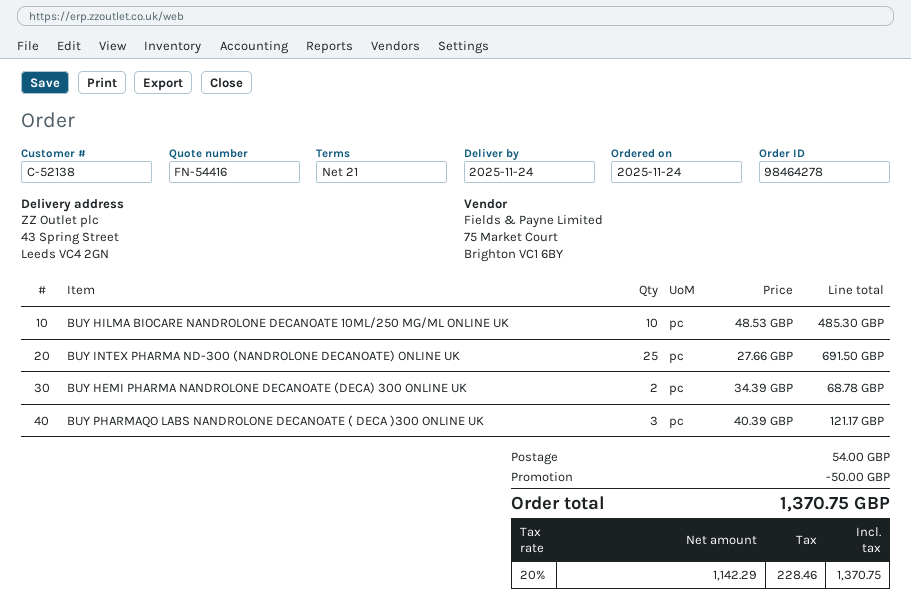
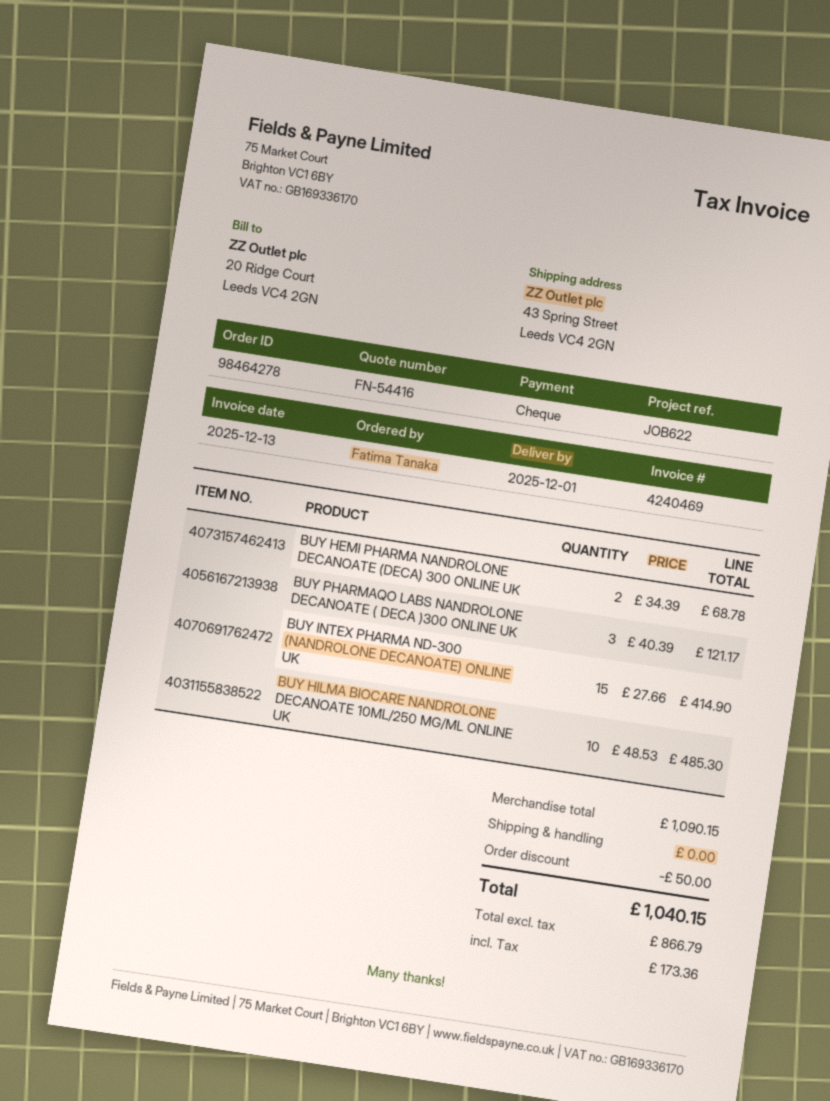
delivery date: 2025-11-24 -> 2025-12-01
BUY INTEX PHARMA ND-300 (NANDROLONE DECANOATE) ONLINE UK: 25 x 27.66 = 691.50 -> 15 x 27.66 = 414.90
shipping: 54.00 -> 0.00
net: 1142.29 -> 866.79
tax: 228.46 -> 173.36
total: 1370.75 -> 1040.15

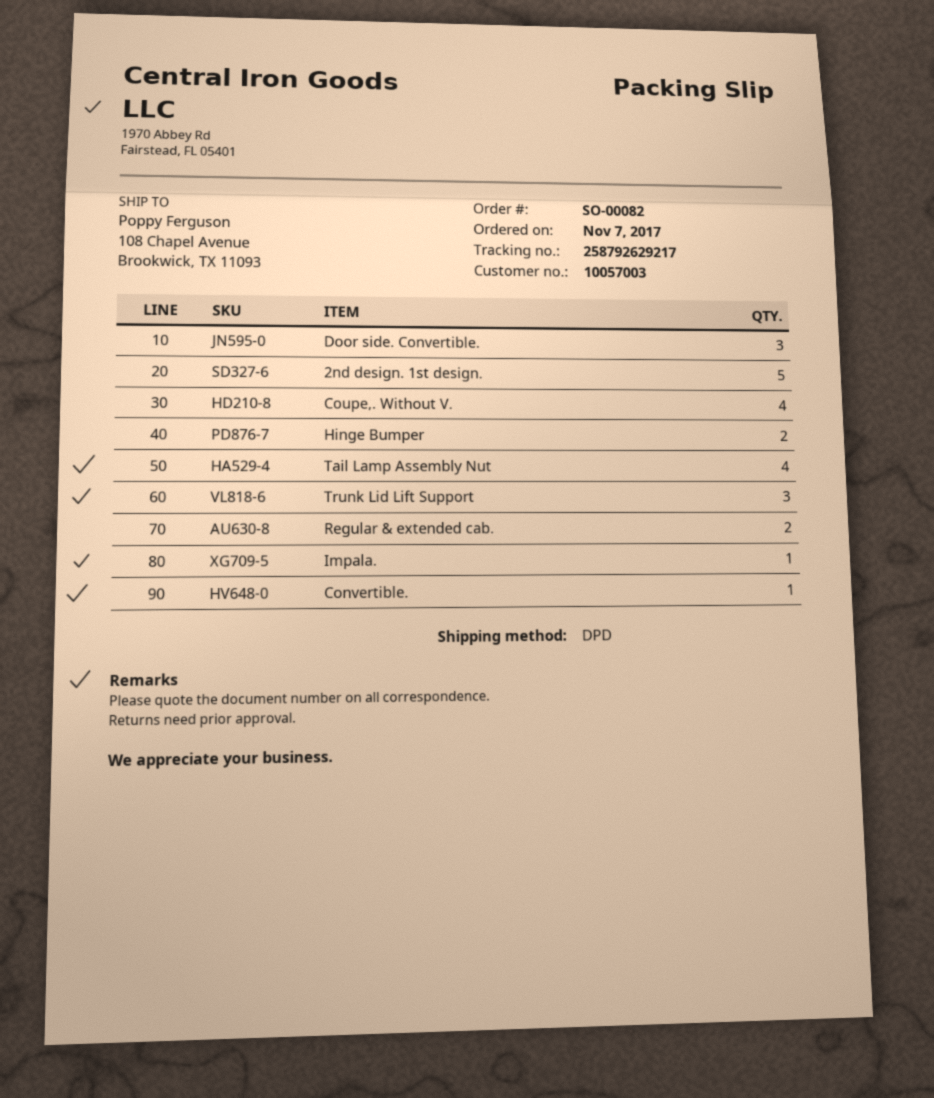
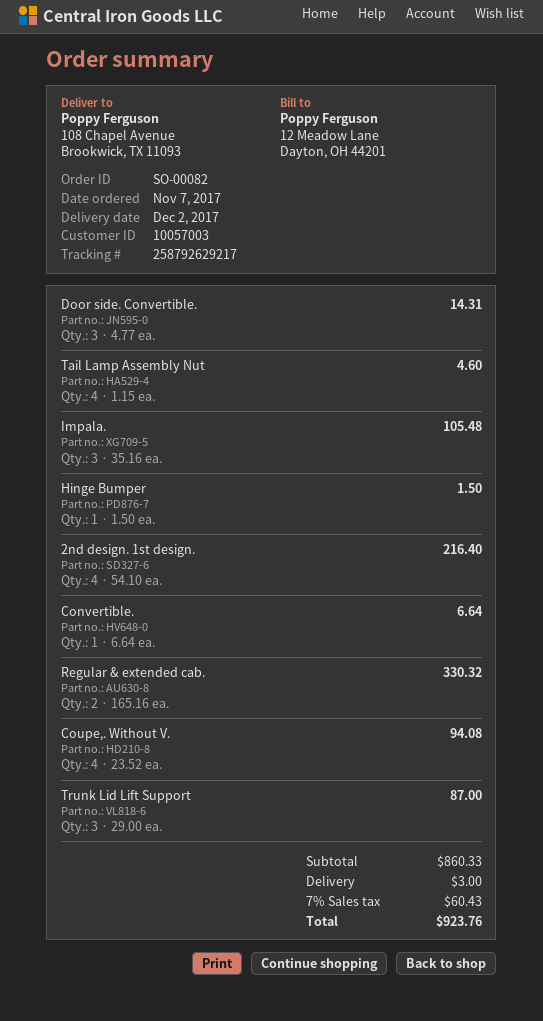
2nd design. 1st design.: 5 -> 4
Hinge Bumper: 2 -> 1
Impala.: 1 -> 3

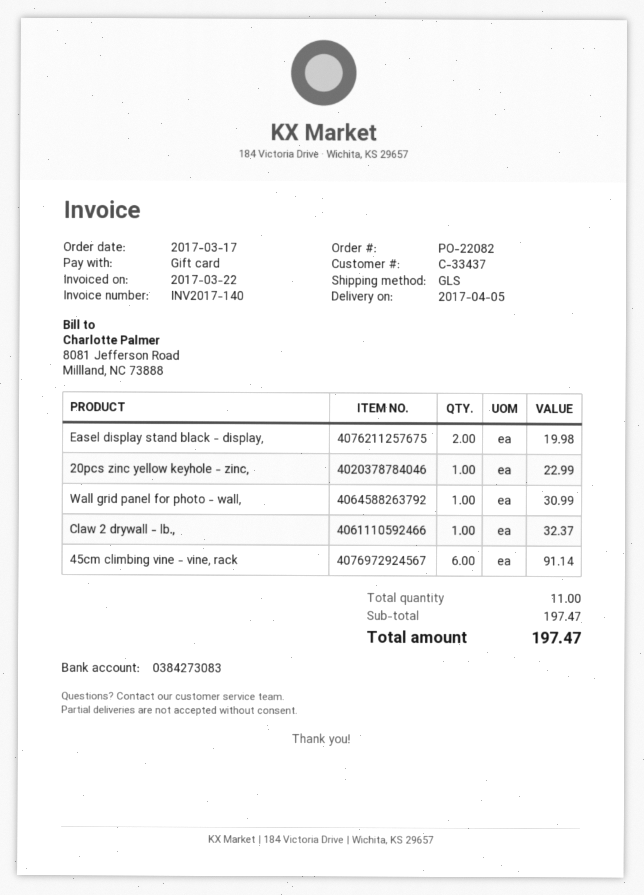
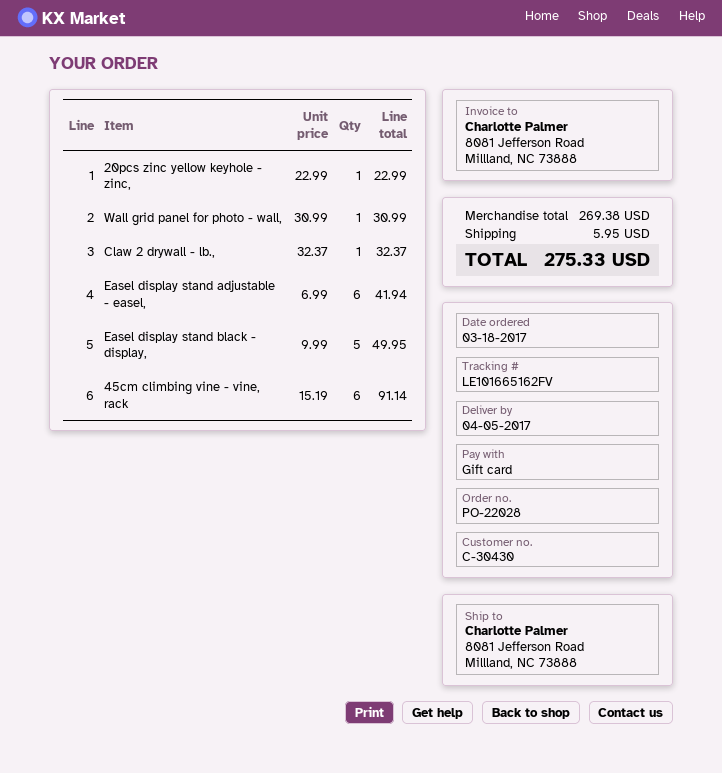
order number: PO-22082 -> PO-22028
order date: 2017-03-17 -> 2017-03-18
customer number: C-33437 -> C-30430
Easel display stand black - display,: 2 for 19.98 -> 5 for 49.95
Easel display stand adjustable - easel,: none -> 6 for 41.94
subtotal: 197.47 -> 269.38
shipping: none -> 5.95
total: 197.47 -> 275.33

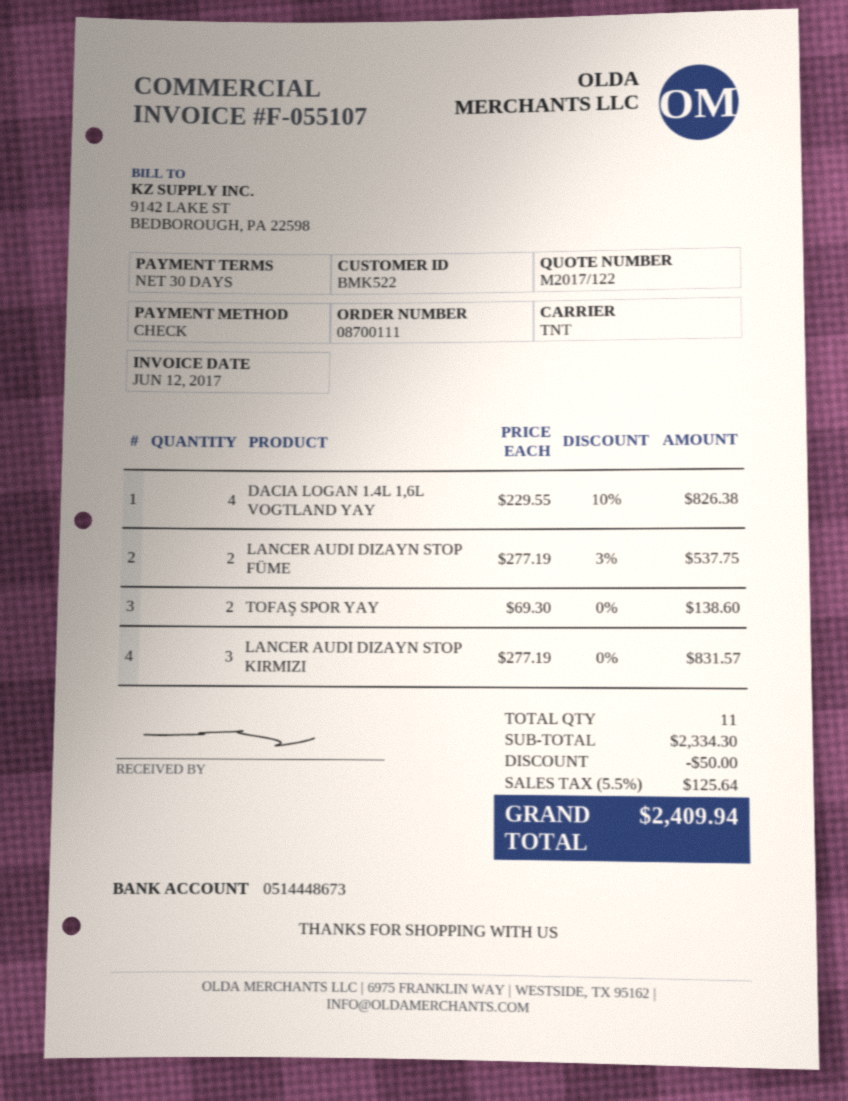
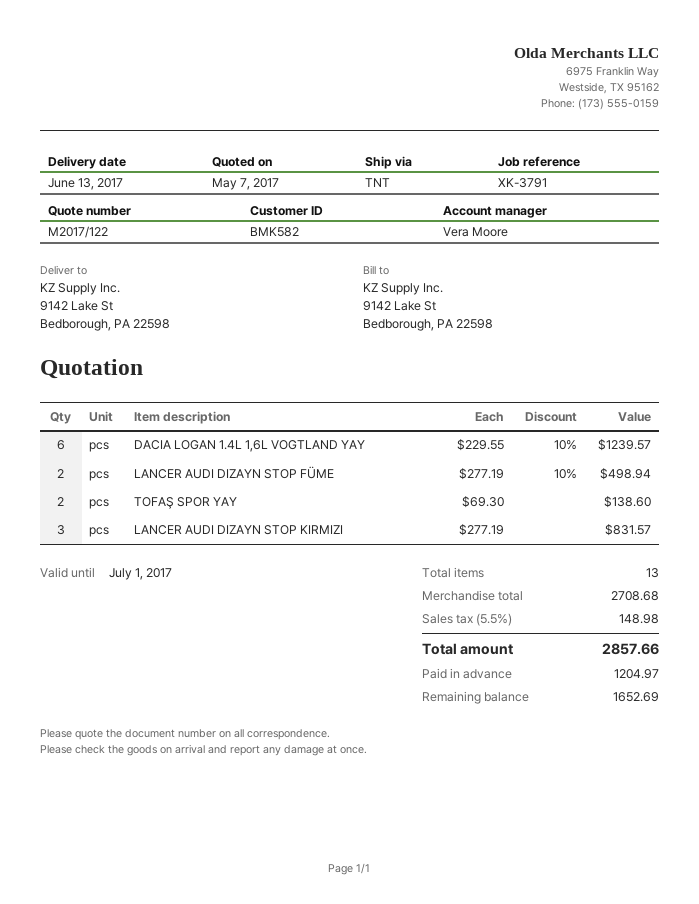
customer number: BMK522 -> BMK582
DACIA LOGAN 1.4L 1,6L VOGTLAND YAY: 4 x 229.55 - 10% = 826.38 -> 6 x 229.55 - 10% = 1239.57
LANCER AUDI DIZAYN STOP FÜME: 2 x 277.19 - 3% = 537.75 -> 2 x 277.19 - 10% = 498.94
total quantity: 11 -> 13
subtotal: 2334.30 -> 2708.68
discount: 50.00 -> none
tax: 5.5% = 125.64 -> 5.5% = 148.98
total: 2409.94 -> 2857.66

EXERCISE → Would you please repeat each record exactly? Leave the pictures out.

SOLUTION FOR THIS TASK →
delivery date: 2025-11-24 -> 2025-12-01
BUY INTEX PHARMA ND-300 (NANDROLONE DECANOATE) ONLINE UK: 25 x 27.66 = 691.50 -> 15 x 27.66 = 414.90
shipping: 54.00 -> 0.00
net: 1142.29 -> 866.79
tax: 228.46 -> 173.36
total: 1370.75 -> 1040.15

2nd design. 1st design.: 5 -> 4
Hinge Bumper: 2 -> 1
Impala.: 1 -> 3

order number: PO-22082 -> PO-22028
order date: 2017-03-17 -> 2017-03-18
customer number: C-33437 -> C-30430
Easel display stand black - display,: 2 for 19.98 -> 5 for 49.95
Easel display stand adjustable - easel,: none -> 6 for 41.94
subtotal: 197.47 -> 269.38
shipping: none -> 5.95
total: 197.47 -> 275.33

customer number: BMK522 -> BMK582
DACIA LOGAN 1.4L 1,6L VOGTLAND YAY: 4 x 229.55 - 10% = 826.38 -> 6 x 229.55 - 10% = 1239.57
LANCER AUDI DIZAYN STOP FÜME: 2 x 277.19 - 3% = 537.75 -> 2 x 277.19 - 10% = 498.94
total quantity: 11 -> 13
subtotal: 2334.30 -> 2708.68
discount: 50.00 -> none
tax: 5.5% = 125.64 -> 5.5% = 148.98
total: 2409.94 -> 2857.66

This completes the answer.